Many younger investors place greater emphasis on:
- environmental sustainability
- social impact
- ethical governance
- long-term societal trends
This does not mean traditional investment principles no longer matter. Instead, many clients increasingly want investments to align with both financial objectives and personal values.
As a result, advisers are expected to have broader conversations around sustainability, risk, and long-term impact.
Communication and transparency matter more
The next generation of investors tends to expect higher levels of transparency from financial providers.
Clients increasingly want:
- clear fee structures
- understandable communication
- regular updates
- visible value from advisory relationships
- greater involvement in decision-making
This aligns closely with broader regulatory developments such as Consumer Duty, which continue to place stronger emphasis on client understanding and fair outcomes.
Firms that communicate clearly and consistently are likely to build stronger trust across generations.
The importance of family relationships
The great wealth transfer is not only financial — it is also relational.
Many advisers are increasingly engaging with entire families rather than individual clients alone. Building relationships with spouses, children, and future beneficiaries can help create continuity across generations.
This often includes conversations around:
- inheritance planning
- long-term family goals
- governance structures
- financial education for younger family members
Advisers who establish trust early with next-generation clients may be better positioned to retain assets and relationships over the long term.
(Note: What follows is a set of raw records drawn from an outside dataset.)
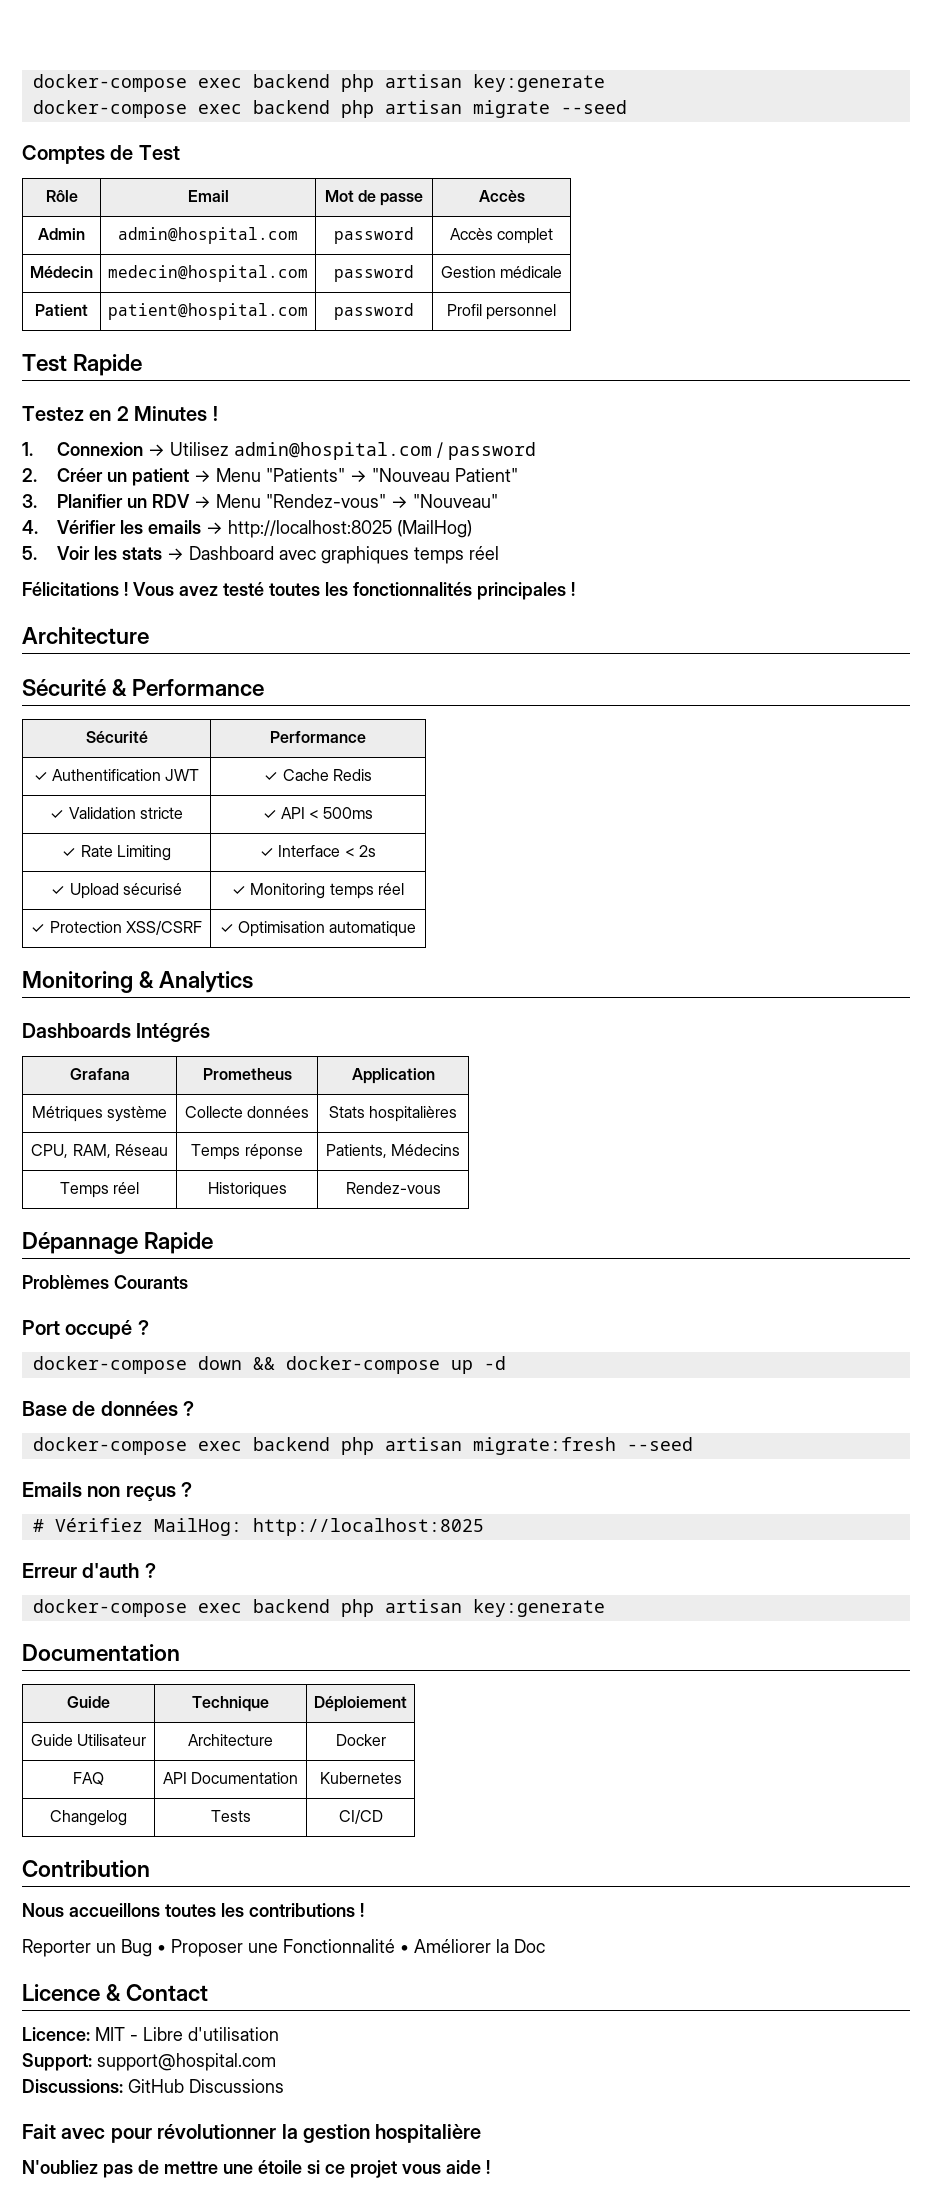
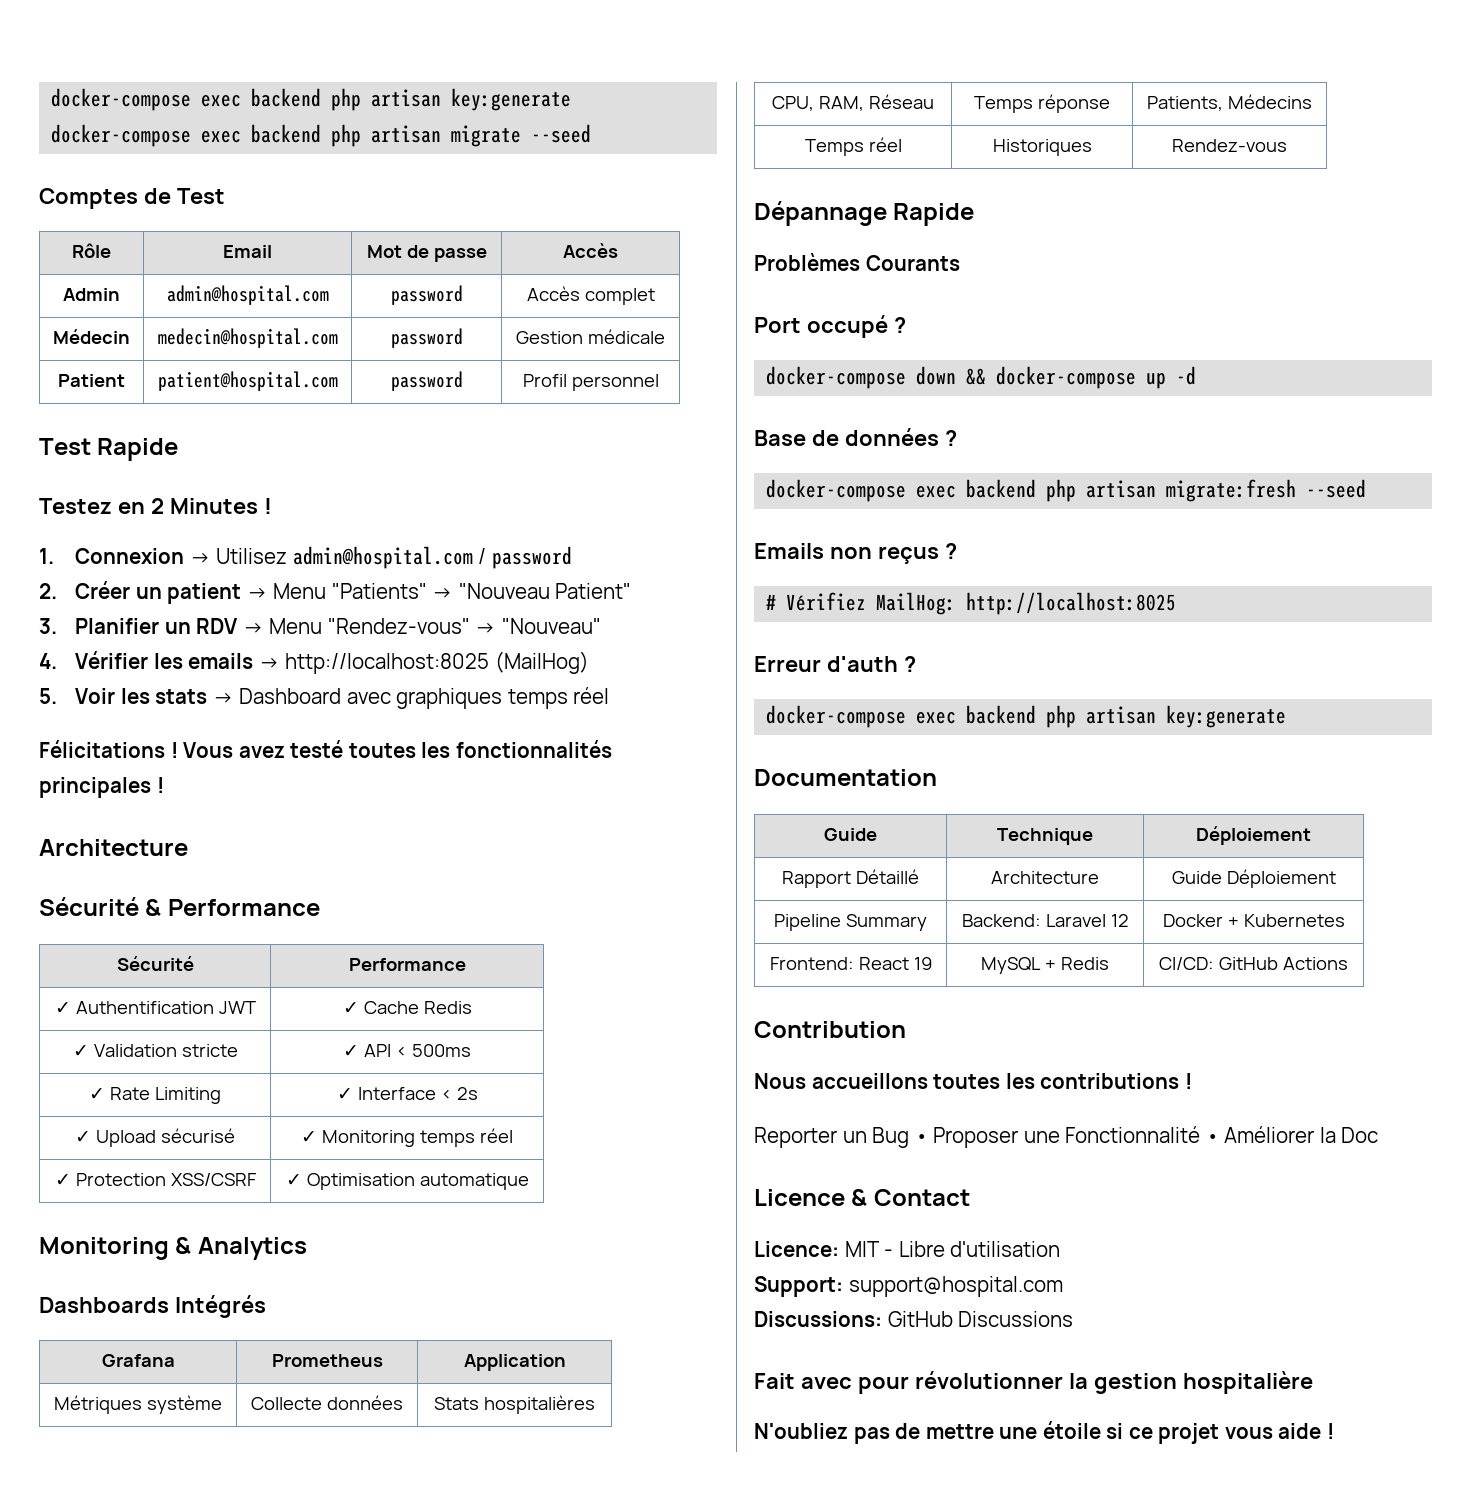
- Guide Utilisateur | Architecture | Docker
- FAQ | API Documentation | Kubernetes
- Changelog | Tests | CI/CD
+ Rapport Détaillé | Architecture | Guide Déploiement
+ Pipeline Summary | Backend: Laravel 12 | Docker + Kubernetes
+ Frontend: React 19 | MySQL + Redis | CI/CD: GitHub Actions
Opportunities for advisers in 2026
While generational transitions create challenges, they also create opportunities.
Advisers who adapt successfully can:
- strengthen long-term client retention
- expand multi-generational relationships
- modernise service models
- differentiate through communication and trust
- position themselves for future growth
The firms most likely to succeed are those that combine modern technology with strong human relationships and long-term strategic advice.
Conclusion
The great wealth transfer is reshaping wealth management globally.
As younger generations inherit and manage increasing amounts of wealth, client expectations around technology, communication, sustainability, and transparency continue to evolve.
For advisers, adapting to these changes is becoming increasingly important.
At Cornerstone, we believe firms that embrace innovation while maintaining strong client relationships will be best positioned to navigate the next generation of wealth management.